La Fiesta © Rubén Camacho

« Je crois que la fête est à la fois l’expression et la nécessité de ma culture ». En 2009, Israel Galván a présenté dans la carrière Buulbon, El Final de este estado de cosas, il est de retour au Festival d’Avignon avec La Fiesta. Pour lui, ces fêtes n’ont rien à voir avec celles de sa communauté, avec la vie de famille. Des fêtes intimes qui « laissent apparaître une certaine violence, un certain érotisme dans une sorte de libération générale. ». Autour de lui, sont réunis des danseurs et des musiciens atypiques (Emilio Caracafé, El Junco, Ramón Martínez, Niño de Elche, Uchi) et pas exclusivement flamencos (Eloísa Cantón, Minako Seki, Alia Sellami), car il aime penser qu’une voix devient flamenca dès qu’elle se pose entre flamencos. C’est la première fois que le chorégraphe est confronté à la Cour d’honneur. Rencontre.

La Cour d’honneur peut faire peur aux créateurs. Est-ce que cela est votre cas ?

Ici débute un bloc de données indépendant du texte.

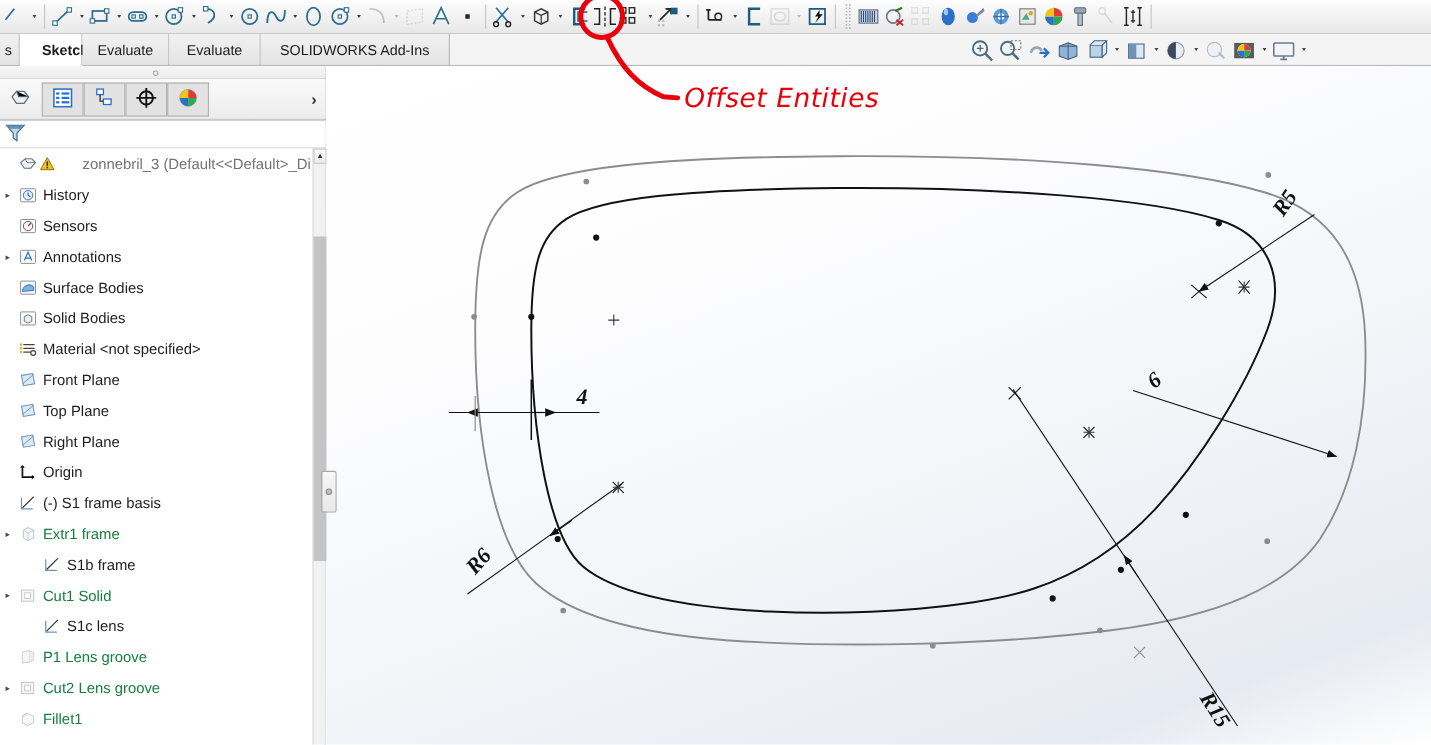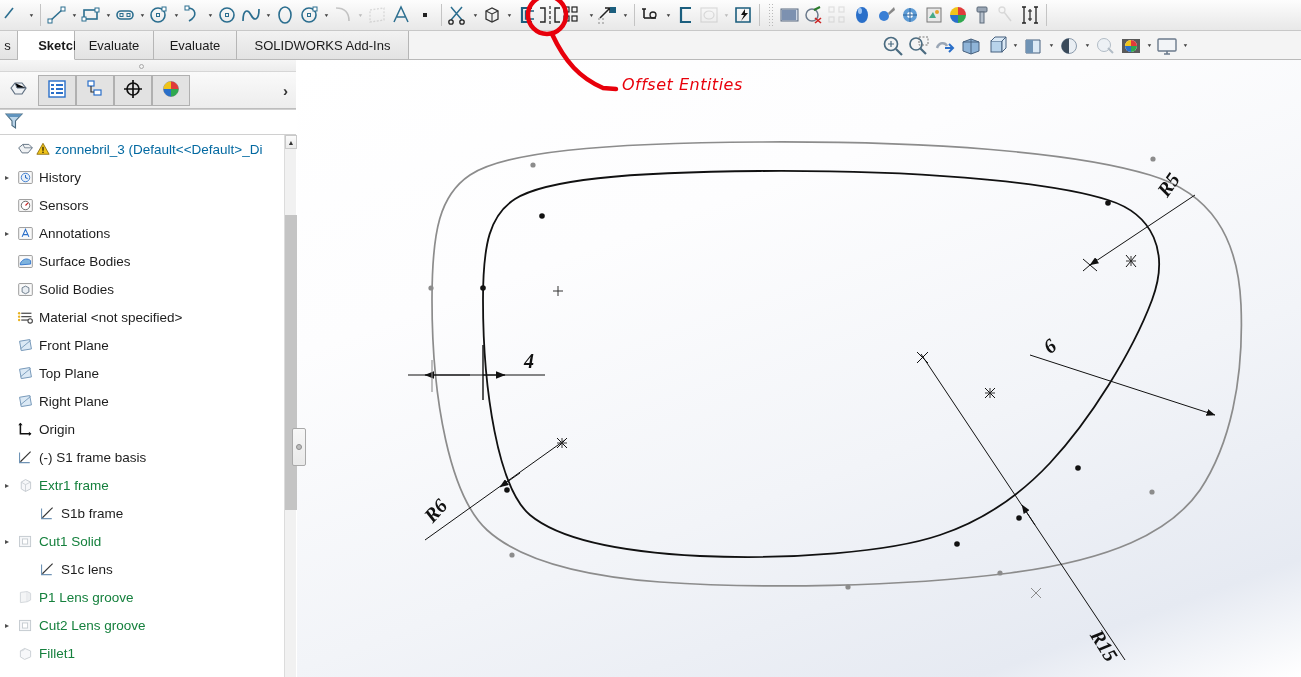--- a/index.html
+++ b/index.html
@@ -101,21 +101,21 @@
     height:28px; display:flex; align-items:center;
     font-size:13.5px; color:#1d1d1d; white-space:nowrap;
   }
   .trow .exp{
     width:14px;text-align:center;color:#4a4a4a;font-size:8px;flex:0 0 auto;
   }
   .trow .ico{ width:22px;display:flex;align-items:center;justify-content:center;flex:0 0 auto;}
   .trow .lbl{ padding-left:3px; }
   .trow.greyed .lbl{ color:#15803d; }
   .trow.greyed .ico{ opacity:.45; }
-  .trow.root .lbl{ color:#0369a1; }
+  .trow.root .lbl{ color:#737373;margin-left:20px; }
   .indent{ width:22px; flex:0 0 auto;}
 
   #scrollbar{
     position:absolute; left:284px; top:75px; width:12px; height:542px;
     background:#f1f1f1; border-left:1px solid #dcdcdc;
   }
   #sb-up{
     position:absolute;left:0;top:0;width:12px;height:14px;
     background:linear-gradient(#fbfbfb,#eaeaea);border:1px solid #c9c9c9;
     display:flex;align-items:center;justify-content:center;font-size:7px;color:#333;
@@ -139,21 +139,21 @@
     background:linear-gradient(160deg,#ffffff 0%,#fdfdfe 30%,#f2f4f8 62%,#e6eaf2 88%,#ffffff 100%);
     overflow:hidden;
   }
   #viewtoolbar{
     position:absolute; left:880px; top:31px; width:421px; height:29px;
     display:flex; align-items:center; z-index:12;
   }
   #viewtoolbar .tb-ico{ width:26px;height:26px; color:#4a6b80;}
   #annot-label{
     position:absolute; left:622px; top:75px;
-    color:#e8000b; font-size:16px; font-style:italic;
+    color:#e8000b; font-size:24px; font-style:italic;
     font-family:"DejaVu Sans", sans-serif;
     letter-spacing:.5px; z-index:25; white-space:nowrap;
   }
   svg.overlay{ position:absolute;left:0;top:0;width:1301px;height:677px; pointer-events:none; }
 </style>
 </head>
 <body>
 
 <div id="toolbar">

J’ai conscience que le lieu possède une grande histoire et une mémoire. Le corps va le sentir uniquement au moment d’entrer et de danser dans ce lieu. Je suis très réceptif à l’énergie et à l’atmosphère des lieux.

Avez-vous adapté le spectacle pour la Cour ?

Le spectacle n’a pas été conçu spécialement pour Avignon. Mais dans mon subconscient ce lieu à miné mes neurones. Il a alimenté cette fête mystique. La cour d’honneur est comme un virus qui est entré dans mon corps.

Quelle est la tonalité de cette fête ?

Les fêtes sont très longues en Espagne. Elles peuvent durer trois ou quatre jours. Dans le spectacle on est déjà dans les contre coups de la fête. On assiste aux coulisses d’une fête.

Comment faites-vous pour vous renouveler ?

Il y a toujours cette idée de créer des écoles dans le flamenco. Les danseurs les suivent. Moi je profane les écoles. Tous les deux ans je tue le danseur que je suis pour en créer un autre. Je disparais et je me détruis tous les deux ans pour mieux renaitre.

Comment travaillez-vous avec les artistes qui vont entourent ?

Je suis comme un vampire, une matière absorbante. Je m’inspire abondamment de tous ces artistes qui m’entourent. Je les observe, je me nourri de leur talent.